BYD's Expansion in India Hindered by Visa Issues and Government Restrictions

Sunday, Jul 27, 2025 8:51 pm ET2min read

BYD, China's largest electric vehicle maker, is facing roadblocks in India due to visa issues for executives following a deadly border clash between Indian and Chinese soldiers in 2020. Despite this, BYD has seen popularity with Indian drivers, with sales in the first half of this year nearly reaching the total units sold in 2024. Indian officials have expressed caution around BYD's investment, with Commerce Minister Piyush Goyal stating that it's a "no" to BYD due to strategic interests. BYD's $1 billion plan to build a plant in partnership with a local company has been rejected, leaving the company unable to qualify for reduced tariffs on imported EVs.

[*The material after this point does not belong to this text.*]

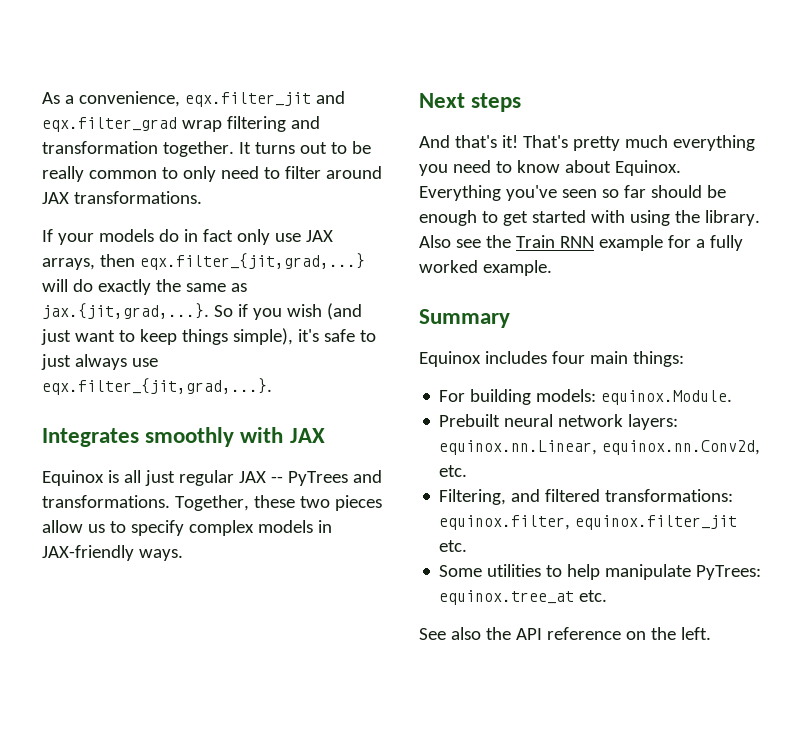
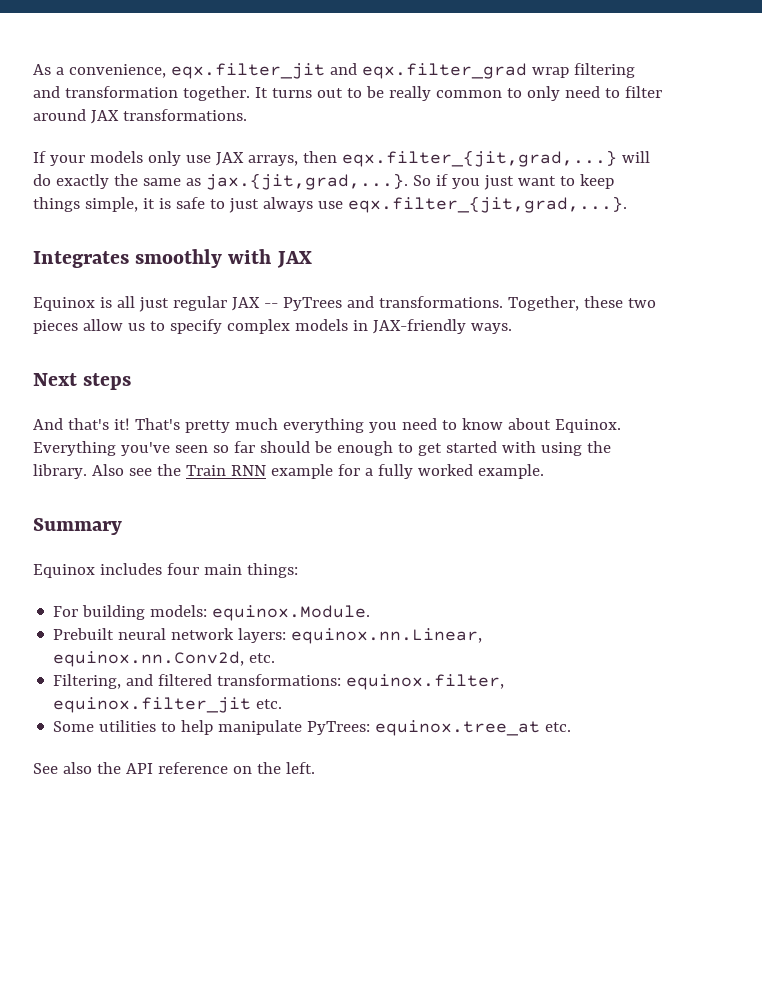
[158,229,233,242] do in fact -> (143, 157) none
[286,303,362,320] wish (and -> (480, 183) none
[232,328,319,345] simple), it's -> [84,197,171,212] simple, it is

China's largest electric vehicle (EV) maker, BYD, is encountering significant challenges in India due to ongoing visa issues for its executives. The company's expansion plans have been hampered by a deadly border clash between Indian and Chinese soldiers in 2020, which has led to a deterioration in political ties. Despite these obstacles, BYD has seen growing popularity among Indian drivers, with sales in the first half of this year nearly reaching the total units sold in 2024 [2].

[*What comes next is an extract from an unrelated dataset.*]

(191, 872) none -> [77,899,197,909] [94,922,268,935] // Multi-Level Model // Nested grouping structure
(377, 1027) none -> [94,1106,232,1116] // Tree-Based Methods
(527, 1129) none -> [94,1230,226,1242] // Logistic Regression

The company has been unable to conduct key business dealings in India due to visa restrictions, forcing it to hold board meetings and high-level business interactions in Colombo, Sri Lanka, Kathmandu, Nepal, and even Singapore [2]. Ketsu Zhang, BYD’s managing director for India, has been unable to obtain a work permit since he left the EV maker’s local base in Chennai [2].

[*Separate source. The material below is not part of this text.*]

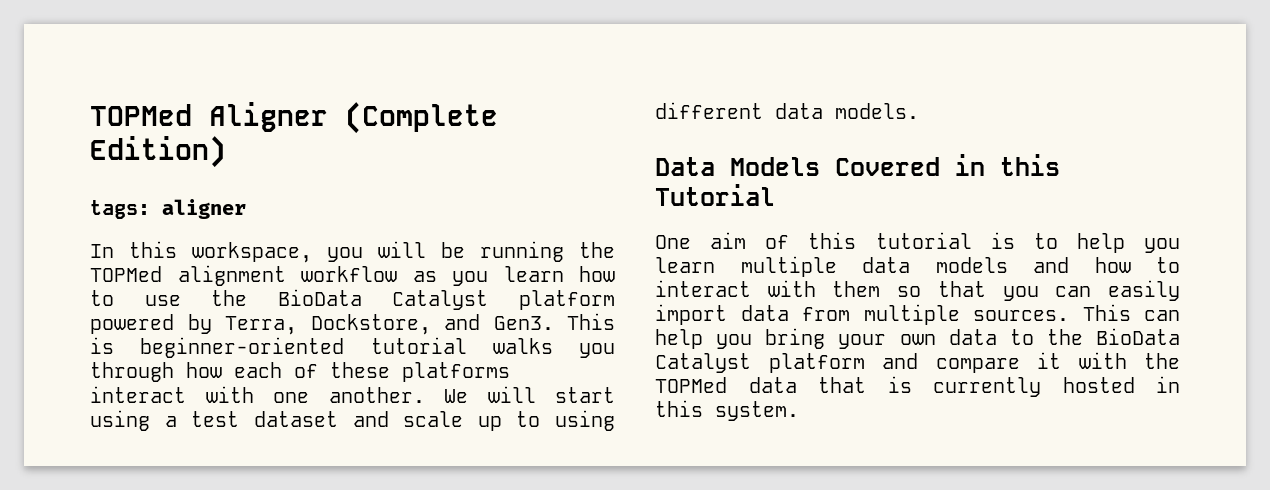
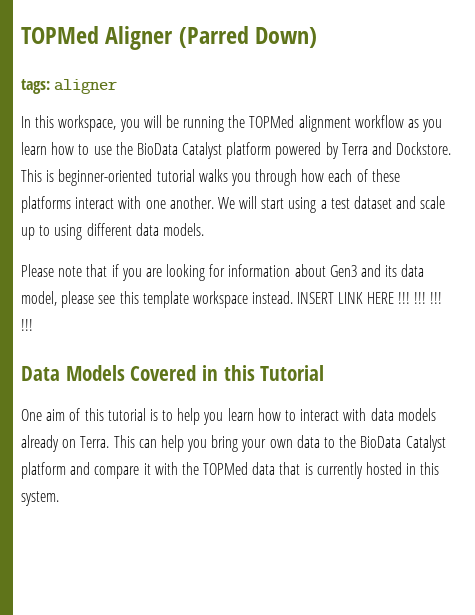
[345,102,498,134] [90,136,226,168] (Complete Edition) -> [178,26,318,48] (Parred Down)
[225,314,554,335] Terra, Dockstore, and Gen3. -> [341,142,452,155] Terra and Dockstore.
(919, 111) none -> [21,264,425,281] [21,291,443,308] [21,319,33,331] // Please note that if you are looking for information about Gen3 and its data model, please see this template workspace instead. INSERT LINK HERE !!! !!! !!! !!!
[740,256,1180,277] [655,280,1180,301] [655,304,1069,325] multiple data models and how to interact with them so that you can easily import data from multiple sources. -> [257,408,436,421] [21,435,110,452] how to interact with data models already on Terra.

Indian officials have been cautious about welcoming BYD’s investment, with Commerce Minister Piyush Goyal stating that it's a "no" to the company due to strategic interests [2]. BYD's $1 billion plan to build a plant in partnership with a local company has been rejected, leaving the company unable to qualify for reduced tariffs on imported EVs [2].

BYD has been focusing on its assembly plant in Chennai, which has an annual capacity of 10,000 to 15,000 units, to meet Indian demand [2]. However, the company also imports most cars it sells in India, with hefty duties effectively doubling the cost of a vehicle and restricting volumes unless a model has received a local roadworthiness certificate [2].

Despite the operational difficulties, BYD has proved popular with Indian drivers, with sales in the first half of this year nearly touching the total units sold in 2024 [2]. The company is targeting a 30-35% share of the EV and plug-in hybrid car segment in Pakistan, where it plans to roll out its first car assembled in Pakistan by July or August 2026 [1].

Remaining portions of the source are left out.